L’argano ronzava costantemente, il suo ritmico pulsare meccanico era l’unico suono contro lo sciabordio delle onde. Arthur si chinò sul parapetto, con gli occhi fissi sul punto in cui il cavo perforava la superficie agitata. La Silver Wake mantenne la sua linea con facilità mentre l’attrezzatura cominciava a salire. Osservò la tensione del cavo, assicurandosi che la rete non si allargasse troppo mentre si avvicinava alla barca.
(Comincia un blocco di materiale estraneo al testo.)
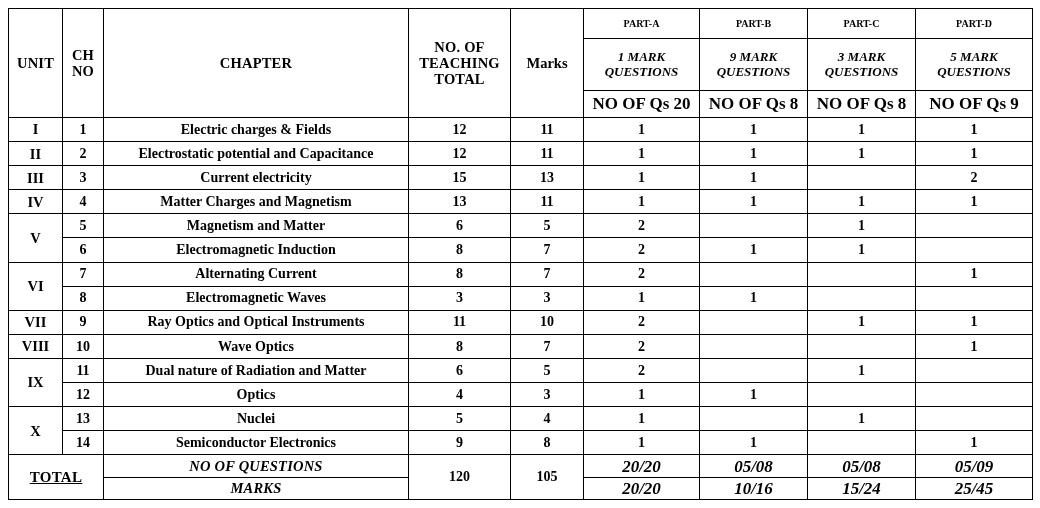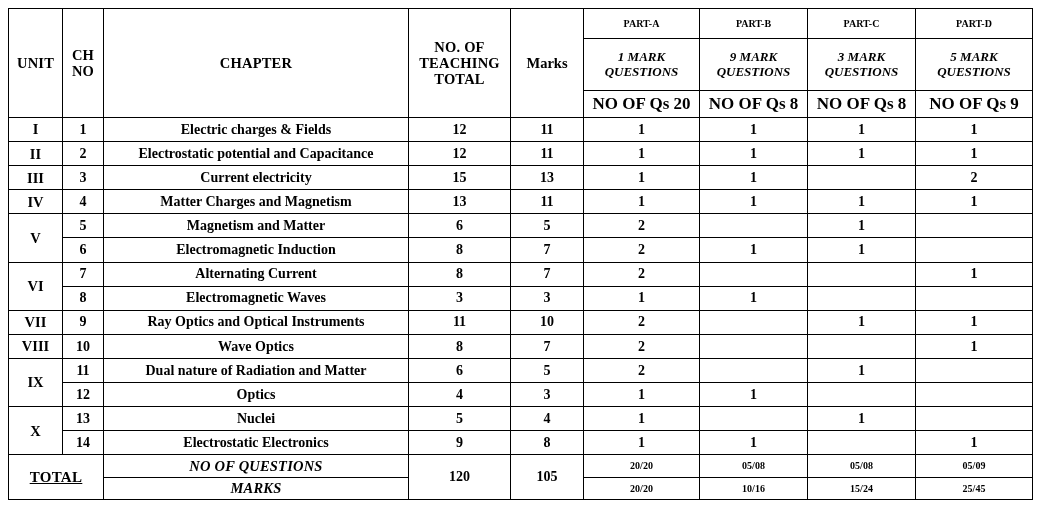"Electrostatic Electronics" td.chapter-cell { text: Electrostatic -> Semiconductor }
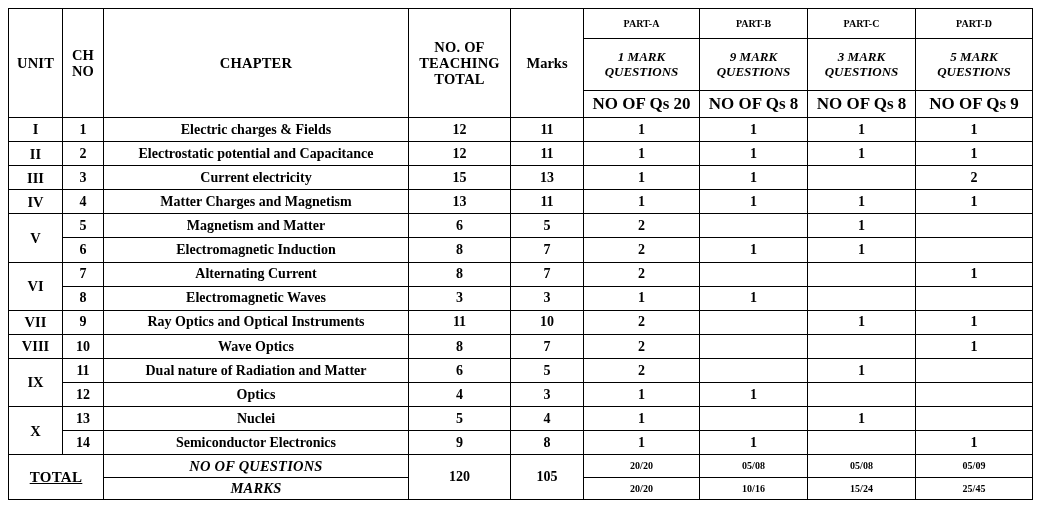"20/20" td.total-frac { font-size: 10px -> 17px; font-style: none -> italic }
Poi, il casco d’ottone ruppe la superficie, scintillando in modo sordo nella luce pomeridiana. La tuta emerse con l’aspetto di uno strano passeggero gocciolante, le cui membra di tela sostenevano la forma del minerale infilato all’interno. L’acqua sgorgava dalle maniche in sottili rivoli, mentre la rete si allontanava dalle onde. Arthur fece ruotare il braccio verso l’interno, guidando la rete oltre il ponte aperto. Con un movimento fluido della leva, abbassò l’ingranaggio.

La tuta si posò sul ponte con un tonfo ovattato e Arthur rimase lì, nel silenzio improvviso, a fissare il carico scintillante che era riuscito a riportare dall’abisso.